A professor of computer science at the Institute of Mathematical Sciences, Chennai, Kamal Lodaya was an editor of the children’s science magazine Jantar Mantar in the 1990’s. Kamal occasionally writes stories for English and Gujarati magazines.

It was foggy that evening in Tawang and the shops were closing down. We looked at places which might serve us chhang, the local beer, but they looked rundown and not very inviting. We decided to check out the Dragon restaurant.

Tenzin, at the counter, said they were open until nine. “No,” she smiled, “we do not have chhang but we can give you beer.” Mild or strong? “Strong,” she said. I made a face and she laughed, saying “we also have whisky.”

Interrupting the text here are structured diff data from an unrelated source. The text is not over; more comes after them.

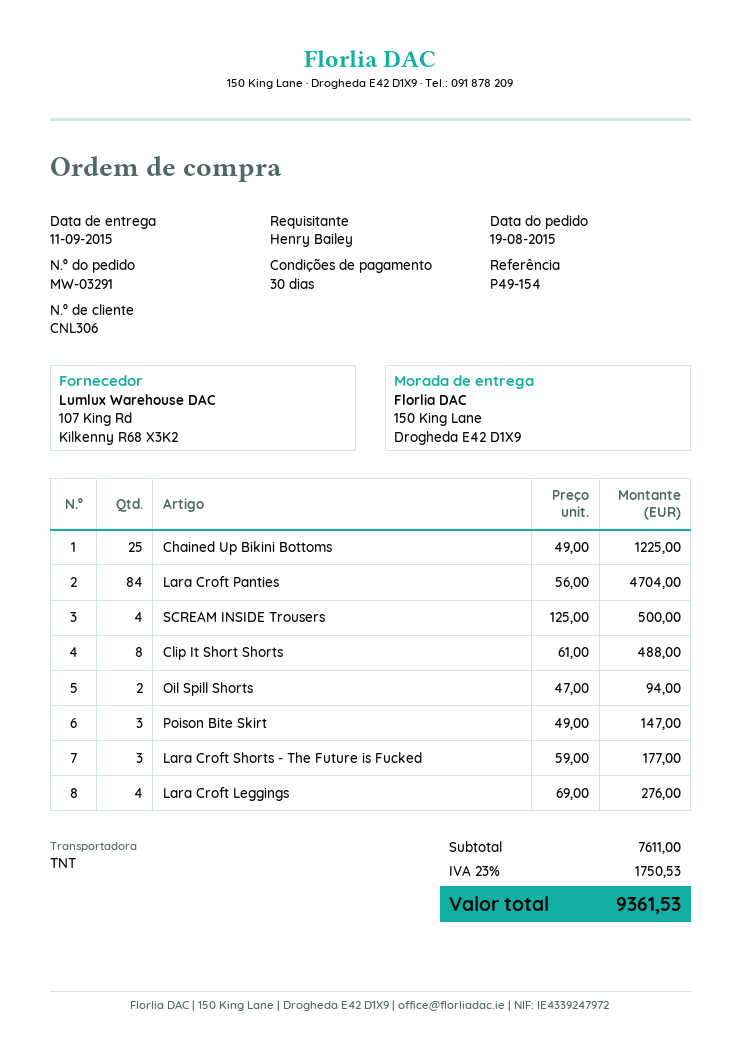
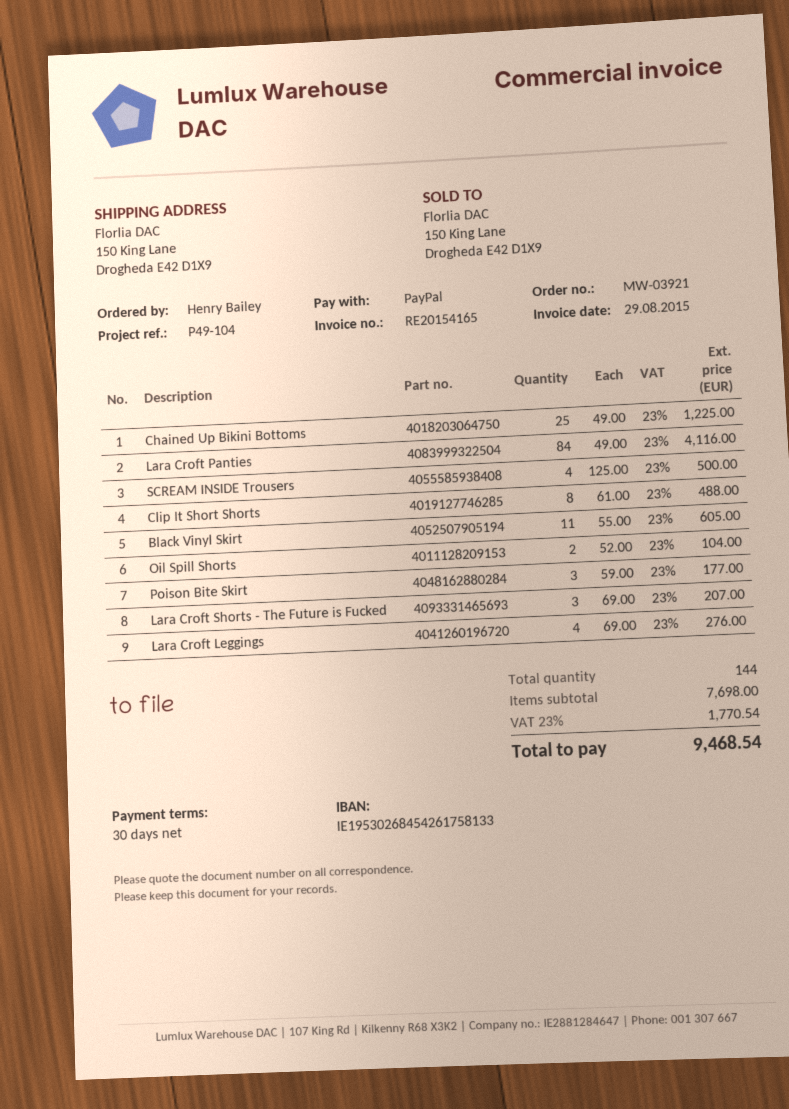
order number: MW-03291 -> MW-03921
reference: P49-154 -> P49-104
Lara Croft Panties: 84 x 56.00 = 4704.00 -> 84 x 49.00 = 4116.00
Oil Spill Shorts: 2 x 47.00 = 94.00 -> 2 x 52.00 = 104.00
Poison Bite Skirt: 3 x 49.00 = 147.00 -> 3 x 59.00 = 177.00
Lara Croft Shorts - The Future is Fucked: 3 x 59.00 = 177.00 -> 3 x 69.00 = 207.00
Black Vinyl Skirt: none -> 11 x 55.00 = 605.00
subtotal: 7611.00 -> 7698.00
tax: 23% = 1750.53 -> 23% = 1770.54
total: 9361.53 -> 9468.54

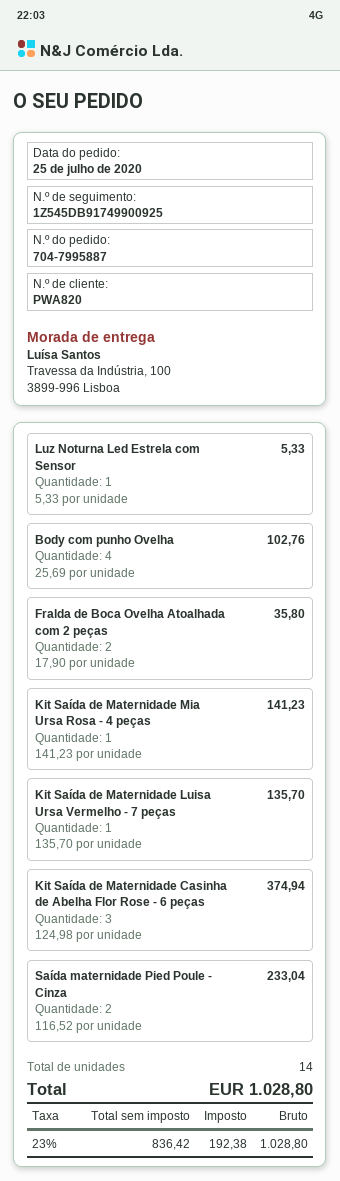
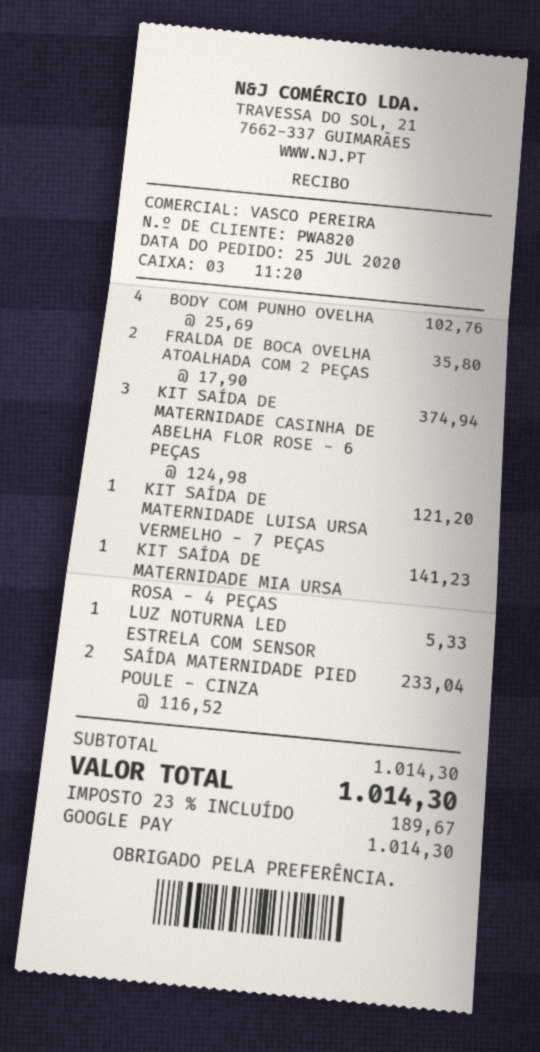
Kit Saída de Maternidade Luisa Ursa Vermelho - 7 peças: 1 x 135.70 = 135.70 -> 1 x 121.20 = 121.20
tax: 23% = 192.38 -> 23% = 189.67
total: 1028.80 -> 1014.30

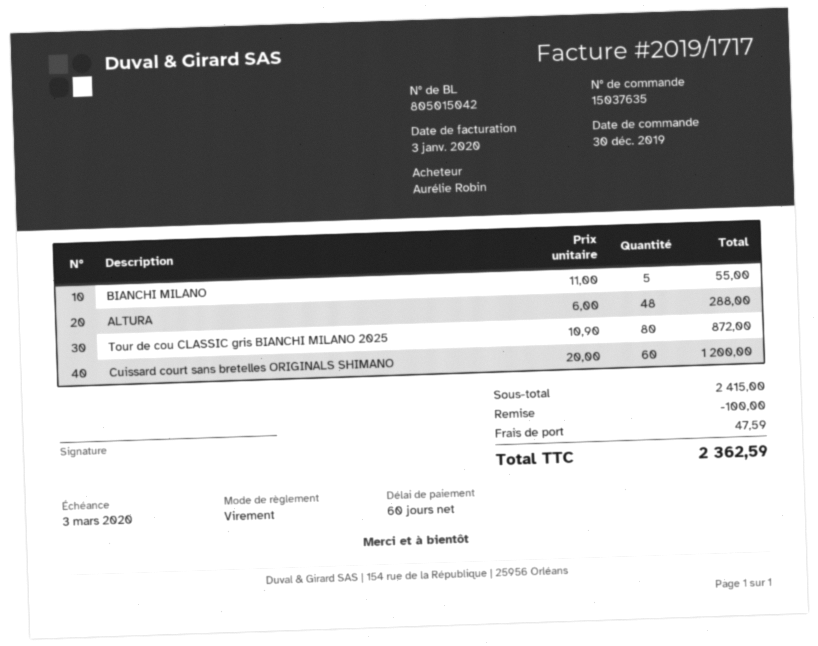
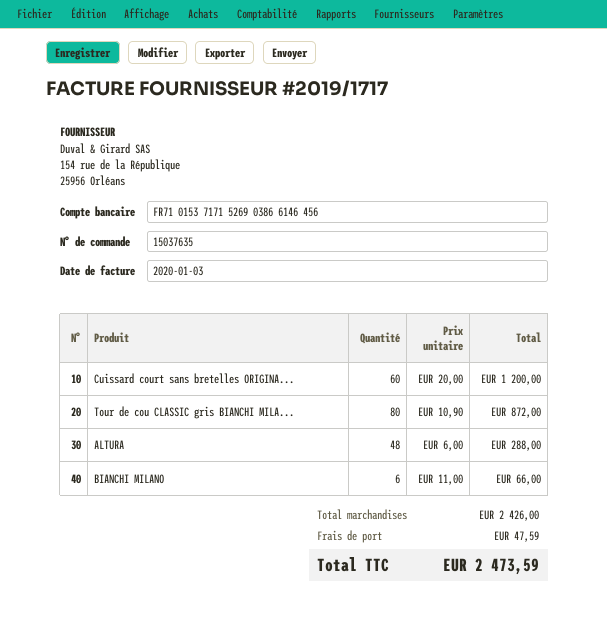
BIANCHI MILANO: 5 x 11.00 = 55.00 -> 6 x 11.00 = 66.00
subtotal: 2415.00 -> 2426.00
discount: 100.00 -> none
total: 2362.59 -> 2473.59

One of the tables had emptied and Tenzin went about organizing chairs for us. We ordered our drinks, and some momos to start with. On the next table, two women were having their dinner. Near the doorway a group of young men was downing whisky. Although it wasn’t too big the place looked well-lighted and its wall decor was not grim. It also had a good clean toilet.

We relaxed and talked. Tenzin kept walking from the cash counter near the door to the back where the cooking area was.

Our order arrived. The young women finished their dinner, paid and left amidst cheerful chatter with the ladies at the cash counter. A younger, shorter, stockier woman, was there now, together with an older woman who looked like her mother – and she was.

A thickset young man and his friend came in through the door and stood chatting at the counter. The older woman said something to the younger ones and disappeared into the back of the restaurant. The daughter’s name was Sange Dolma and Tenzin was her cousin.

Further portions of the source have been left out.